**Work instruction**
Please restate, word for word, each line from the one containing "subtotal: 609.93 -> 578.25" through the end of the entries below.

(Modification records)

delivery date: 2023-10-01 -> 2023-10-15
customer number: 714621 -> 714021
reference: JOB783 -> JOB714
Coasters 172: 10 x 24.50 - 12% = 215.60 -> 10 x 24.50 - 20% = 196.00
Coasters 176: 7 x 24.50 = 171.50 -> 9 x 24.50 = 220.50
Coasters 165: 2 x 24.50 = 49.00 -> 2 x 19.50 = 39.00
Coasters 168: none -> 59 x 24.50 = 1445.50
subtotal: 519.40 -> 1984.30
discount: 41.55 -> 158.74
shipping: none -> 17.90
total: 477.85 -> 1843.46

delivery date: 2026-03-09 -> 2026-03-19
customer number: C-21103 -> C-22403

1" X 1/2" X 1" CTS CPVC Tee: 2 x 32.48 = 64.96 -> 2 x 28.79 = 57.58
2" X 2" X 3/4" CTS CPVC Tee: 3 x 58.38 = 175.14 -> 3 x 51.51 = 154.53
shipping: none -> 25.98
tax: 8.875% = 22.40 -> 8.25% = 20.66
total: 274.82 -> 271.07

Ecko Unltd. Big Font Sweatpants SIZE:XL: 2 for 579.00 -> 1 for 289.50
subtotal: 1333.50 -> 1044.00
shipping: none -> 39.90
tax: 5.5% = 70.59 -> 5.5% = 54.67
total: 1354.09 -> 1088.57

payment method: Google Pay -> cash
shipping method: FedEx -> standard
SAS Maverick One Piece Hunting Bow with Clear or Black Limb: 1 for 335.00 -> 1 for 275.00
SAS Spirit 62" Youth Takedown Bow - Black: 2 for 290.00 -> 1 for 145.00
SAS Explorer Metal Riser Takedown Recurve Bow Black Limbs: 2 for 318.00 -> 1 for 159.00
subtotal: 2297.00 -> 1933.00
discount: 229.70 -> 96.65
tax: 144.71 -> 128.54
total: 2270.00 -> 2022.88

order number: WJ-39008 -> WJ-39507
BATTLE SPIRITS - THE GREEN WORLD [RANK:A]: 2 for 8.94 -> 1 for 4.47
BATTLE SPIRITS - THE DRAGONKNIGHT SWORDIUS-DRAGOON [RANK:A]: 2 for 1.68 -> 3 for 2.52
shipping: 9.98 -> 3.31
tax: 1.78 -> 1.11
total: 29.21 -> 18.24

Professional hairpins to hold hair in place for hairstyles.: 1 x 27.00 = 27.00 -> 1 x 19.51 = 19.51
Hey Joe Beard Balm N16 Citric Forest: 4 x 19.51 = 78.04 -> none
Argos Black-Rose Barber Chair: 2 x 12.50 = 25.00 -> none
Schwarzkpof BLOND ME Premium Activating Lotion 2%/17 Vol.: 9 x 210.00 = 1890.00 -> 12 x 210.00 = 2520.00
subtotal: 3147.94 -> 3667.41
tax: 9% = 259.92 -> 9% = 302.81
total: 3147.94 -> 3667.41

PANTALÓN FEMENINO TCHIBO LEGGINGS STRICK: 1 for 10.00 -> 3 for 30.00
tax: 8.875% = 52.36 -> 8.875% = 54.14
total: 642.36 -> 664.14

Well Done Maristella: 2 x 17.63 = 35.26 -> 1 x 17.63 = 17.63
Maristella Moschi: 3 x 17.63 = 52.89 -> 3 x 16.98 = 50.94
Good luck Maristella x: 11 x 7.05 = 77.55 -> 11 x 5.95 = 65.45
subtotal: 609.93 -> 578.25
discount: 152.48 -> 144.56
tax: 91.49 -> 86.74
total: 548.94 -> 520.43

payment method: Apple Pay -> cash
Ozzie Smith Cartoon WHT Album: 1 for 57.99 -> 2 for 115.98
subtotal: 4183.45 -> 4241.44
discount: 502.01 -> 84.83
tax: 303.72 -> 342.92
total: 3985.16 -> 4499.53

**Response to the task**
subtotal: 609.93 -> 578.25
discount: 152.48 -> 144.56
tax: 91.49 -> 86.74
total: 548.94 -> 520.43

payment method: Apple Pay -> cash
Ozzie Smith Cartoon WHT Album: 1 for 57.99 -> 2 for 115.98
subtotal: 4183.45 -> 4241.44
discount: 502.01 -> 84.83
tax: 303.72 -> 342.92
total: 3985.16 -> 4499.53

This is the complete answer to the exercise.